Внешне Шахрай был спокоен, даже если он волновался.
— Какой?
— Тот, что вчера утрясали. Про СНГ.
Козырев насторожился:
— Машинистке под дверь засунул. Ночь же была!
— Машинистке?
— Ей…
Шахрай развернулся и пошел в конец коридора.
— Что случилось-то? — Козырев схватил рубашку. Он был в модных спортивных штанах и в домашних тапочках на босу ногу.
— Бумага исчезла.
— Как исчезла?!
— С концами.
— Но через час подписание!..
— В том-то и дело…
Коридор был какой-то неуклюжий, кривой и очень темный. Коммунисты не умели строить приватные резиденции.
— А бумажка, поди, уже у Горбачева…
— Чисто работают, — заметил Шахрай. — Хоть бы ксерокс оставили…
В окружении Президента России Бурбулис и Шахрай были, пожалуй, единственными людьми, которые не боялись Ельцина. Однажды, когда Ельцин провалил на съезде депутатов какой-то вопрос, Шахрай, публично, с матом, объяснил Ельцину, что он — осел, Ельцин простил.
Навстречу шел Коржаков:
— Ну?
— Ищем, — сказал Шахрай.
— А чё искать… — скривился Коржаков, — сп….ли — эх! Не уследили…

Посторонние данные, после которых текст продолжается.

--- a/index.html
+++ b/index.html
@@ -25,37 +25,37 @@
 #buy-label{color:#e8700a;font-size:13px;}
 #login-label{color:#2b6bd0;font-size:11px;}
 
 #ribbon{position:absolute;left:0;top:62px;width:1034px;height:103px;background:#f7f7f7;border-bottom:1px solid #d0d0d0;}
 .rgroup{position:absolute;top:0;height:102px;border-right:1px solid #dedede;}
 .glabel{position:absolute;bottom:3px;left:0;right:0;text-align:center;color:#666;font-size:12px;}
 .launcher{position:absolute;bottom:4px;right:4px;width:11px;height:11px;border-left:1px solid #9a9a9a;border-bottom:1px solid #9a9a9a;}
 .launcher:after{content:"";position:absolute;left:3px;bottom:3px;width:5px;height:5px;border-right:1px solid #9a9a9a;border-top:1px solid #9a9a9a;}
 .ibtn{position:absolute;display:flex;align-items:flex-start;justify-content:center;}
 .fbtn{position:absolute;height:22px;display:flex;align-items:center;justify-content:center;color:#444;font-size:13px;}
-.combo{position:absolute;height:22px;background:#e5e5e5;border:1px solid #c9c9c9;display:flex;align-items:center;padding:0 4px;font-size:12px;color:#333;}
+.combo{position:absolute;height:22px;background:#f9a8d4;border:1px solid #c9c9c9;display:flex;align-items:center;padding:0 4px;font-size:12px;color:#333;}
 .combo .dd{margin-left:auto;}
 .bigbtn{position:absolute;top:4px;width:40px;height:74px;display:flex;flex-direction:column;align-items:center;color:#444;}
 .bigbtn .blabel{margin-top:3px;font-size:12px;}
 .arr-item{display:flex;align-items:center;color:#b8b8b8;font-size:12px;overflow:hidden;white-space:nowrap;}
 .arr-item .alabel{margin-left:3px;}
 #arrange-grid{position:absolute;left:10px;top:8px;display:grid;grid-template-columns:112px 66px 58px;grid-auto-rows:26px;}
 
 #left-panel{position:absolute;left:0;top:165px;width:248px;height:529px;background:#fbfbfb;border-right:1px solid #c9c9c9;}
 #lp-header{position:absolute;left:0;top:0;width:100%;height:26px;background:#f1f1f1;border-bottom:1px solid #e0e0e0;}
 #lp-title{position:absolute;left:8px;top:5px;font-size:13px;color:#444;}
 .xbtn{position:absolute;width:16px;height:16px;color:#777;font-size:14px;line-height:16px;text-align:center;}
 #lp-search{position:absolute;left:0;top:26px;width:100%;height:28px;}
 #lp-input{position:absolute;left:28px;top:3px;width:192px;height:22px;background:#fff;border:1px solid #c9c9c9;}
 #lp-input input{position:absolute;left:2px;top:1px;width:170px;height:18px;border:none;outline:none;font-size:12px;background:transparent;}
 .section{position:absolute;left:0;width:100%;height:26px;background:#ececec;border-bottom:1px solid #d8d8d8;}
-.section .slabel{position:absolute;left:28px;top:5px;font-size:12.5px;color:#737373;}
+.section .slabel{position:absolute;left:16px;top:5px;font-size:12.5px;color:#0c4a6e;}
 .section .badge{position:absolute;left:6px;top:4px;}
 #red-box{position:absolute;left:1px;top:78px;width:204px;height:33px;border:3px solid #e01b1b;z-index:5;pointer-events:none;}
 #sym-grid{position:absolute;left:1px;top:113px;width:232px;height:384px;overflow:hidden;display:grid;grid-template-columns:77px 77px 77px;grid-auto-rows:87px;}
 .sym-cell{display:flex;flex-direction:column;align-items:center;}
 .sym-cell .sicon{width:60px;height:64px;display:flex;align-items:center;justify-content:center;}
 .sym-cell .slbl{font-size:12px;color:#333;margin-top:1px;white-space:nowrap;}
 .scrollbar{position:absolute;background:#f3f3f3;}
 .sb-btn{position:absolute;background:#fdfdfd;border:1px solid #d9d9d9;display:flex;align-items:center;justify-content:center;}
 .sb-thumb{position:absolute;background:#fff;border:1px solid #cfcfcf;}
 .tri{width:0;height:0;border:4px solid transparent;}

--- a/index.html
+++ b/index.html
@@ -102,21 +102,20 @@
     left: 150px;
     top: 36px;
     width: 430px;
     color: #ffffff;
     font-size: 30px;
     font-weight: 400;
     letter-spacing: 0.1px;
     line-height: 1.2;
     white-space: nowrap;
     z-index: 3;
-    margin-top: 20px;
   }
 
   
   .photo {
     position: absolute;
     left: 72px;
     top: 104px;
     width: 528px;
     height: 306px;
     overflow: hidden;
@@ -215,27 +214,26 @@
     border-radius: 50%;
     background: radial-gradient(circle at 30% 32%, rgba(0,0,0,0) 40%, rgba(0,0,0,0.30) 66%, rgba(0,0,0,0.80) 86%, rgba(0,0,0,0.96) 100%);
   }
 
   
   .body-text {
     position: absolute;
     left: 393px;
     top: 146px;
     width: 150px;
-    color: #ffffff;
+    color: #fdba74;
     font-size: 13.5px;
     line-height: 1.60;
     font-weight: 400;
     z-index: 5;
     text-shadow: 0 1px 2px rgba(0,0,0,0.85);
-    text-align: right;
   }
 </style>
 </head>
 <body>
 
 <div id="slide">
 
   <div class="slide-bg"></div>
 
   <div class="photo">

Странно, но Коржаков при Козыреве стеснялся ругаться по-матери.
Ночью, за ужином, Кравчук предложил выкинуть из договора «О Содружестве Независимых Государств» слова о единых министерствах, о единой экономике, то есть уничтожил (хотя это и не декларировалось) единое рублевое пространство. Рубль был последним якорем, на котором мог стоять Советский Союз (даже если бы он назывался — отныне — Содружеством Независимых Государств). Ельцин не сопротивлялся, только махнул рукой: он устал и хотел спать.
Гайдар вписал в договор те изменения, которые продиктовал Бурбулис. После этого Козырев (его никто не просил) отнес окончательный вариант договора в номер, где жила машинистка Оксана. Время было позднее, Козырев сунул текст в щелочку под дверью и прикрепил записку, что этот текст к утру должен быть отпечатан набело.
Оксана плакала. Она уверяла, что под дверью — ничего не было. Полковник Просвирин, который проверил весь номер и лично залезал под кровать, ничего не нашел — только пакет от дешевых колготок.
Козырев волновался: статус министра иностранных дел не позволял ему ломиться среди ночи в женский номер (Козырев всегда был очень осторожен), но о каких приличиях может идти речь, если решается судьба страны!
— Вот дверь, — горячился Козырев, — Вот тут — я! И вот так — сунул!
— Вы ежели… что суете, Андрей Владимирович… — советовал Коржаков, — надо сувать до упора. А если краешек торчит — кто-нибудь сбалует и дернет!